EXERCISE AIM >> Quote exactly, and only, the lines of the material below from the line with "color: #14532d ->" through the line with "is the order".

SOURCE MATERIAL >>
※ ※ ※
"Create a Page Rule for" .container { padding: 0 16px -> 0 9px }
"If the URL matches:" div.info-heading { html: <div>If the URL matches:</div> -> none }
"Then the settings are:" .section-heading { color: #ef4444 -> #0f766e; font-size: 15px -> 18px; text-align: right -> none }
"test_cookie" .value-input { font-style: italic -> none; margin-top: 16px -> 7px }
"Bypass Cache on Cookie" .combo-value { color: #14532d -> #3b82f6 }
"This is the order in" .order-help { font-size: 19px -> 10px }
※ ※ ※
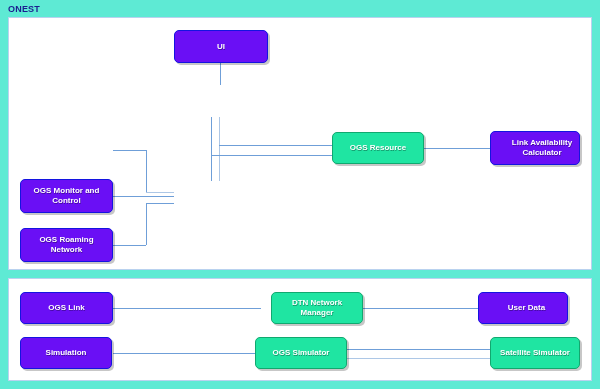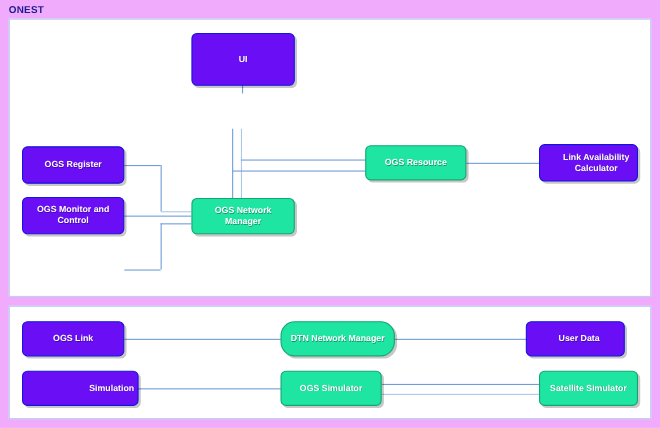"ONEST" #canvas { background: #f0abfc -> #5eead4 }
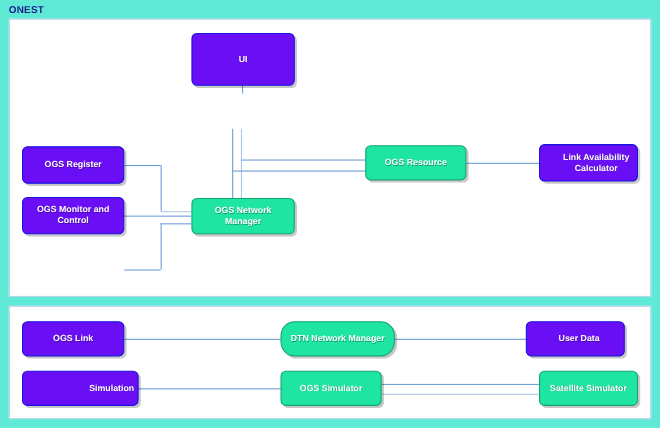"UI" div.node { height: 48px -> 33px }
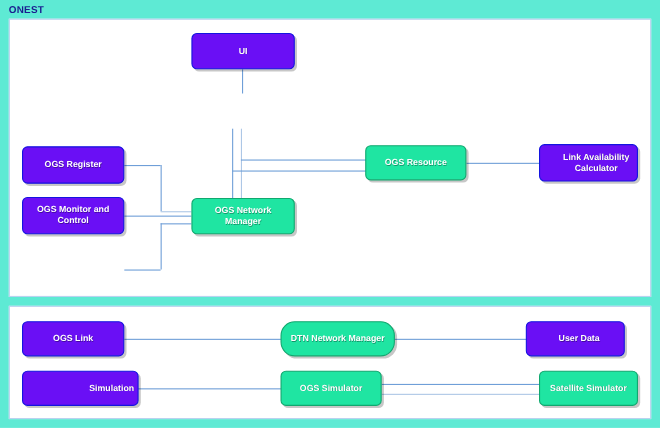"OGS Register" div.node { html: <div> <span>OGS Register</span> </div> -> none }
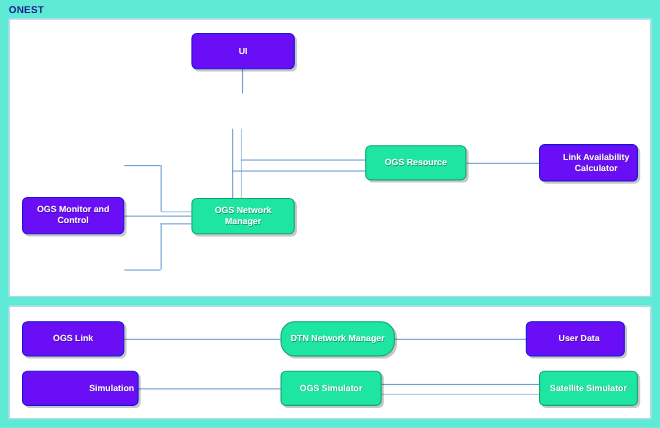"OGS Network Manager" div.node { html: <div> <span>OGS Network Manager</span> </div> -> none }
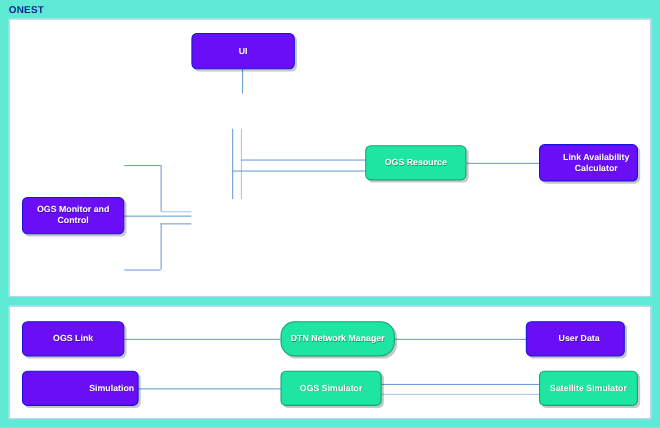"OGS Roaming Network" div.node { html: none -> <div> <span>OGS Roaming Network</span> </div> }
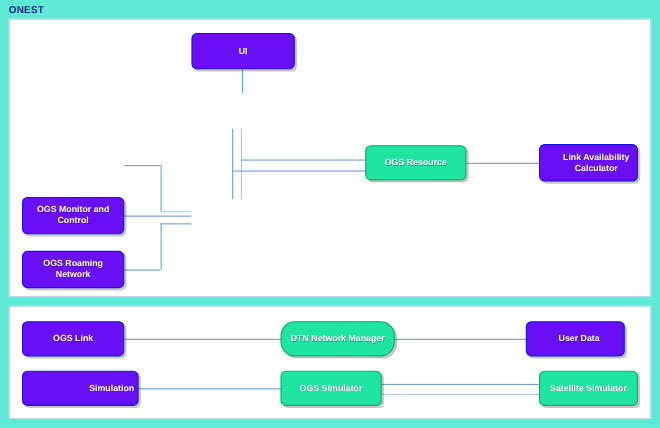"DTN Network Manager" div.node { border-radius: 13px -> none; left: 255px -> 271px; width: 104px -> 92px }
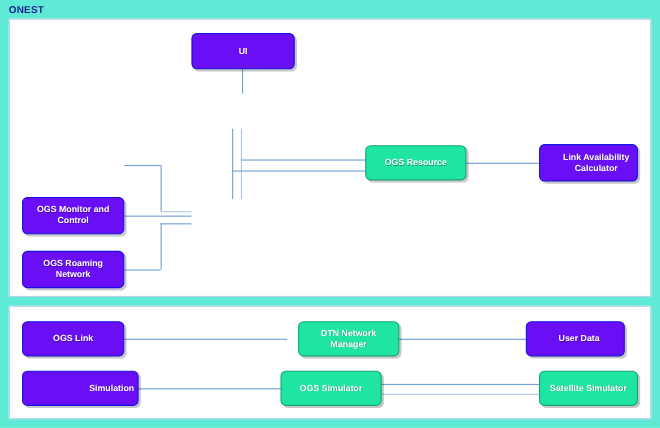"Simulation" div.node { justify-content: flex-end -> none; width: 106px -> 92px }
※ ※ ※
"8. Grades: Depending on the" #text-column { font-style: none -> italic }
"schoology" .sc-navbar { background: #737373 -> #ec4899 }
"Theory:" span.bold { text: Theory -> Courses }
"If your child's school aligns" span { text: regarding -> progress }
※ ※ ※
SOLUTION >>
"Bypass Cache on Cookie" .combo-value { color: #14532d -> #3b82f6 }
"This is the order in" .order-help { font-size: 19px -> 10px }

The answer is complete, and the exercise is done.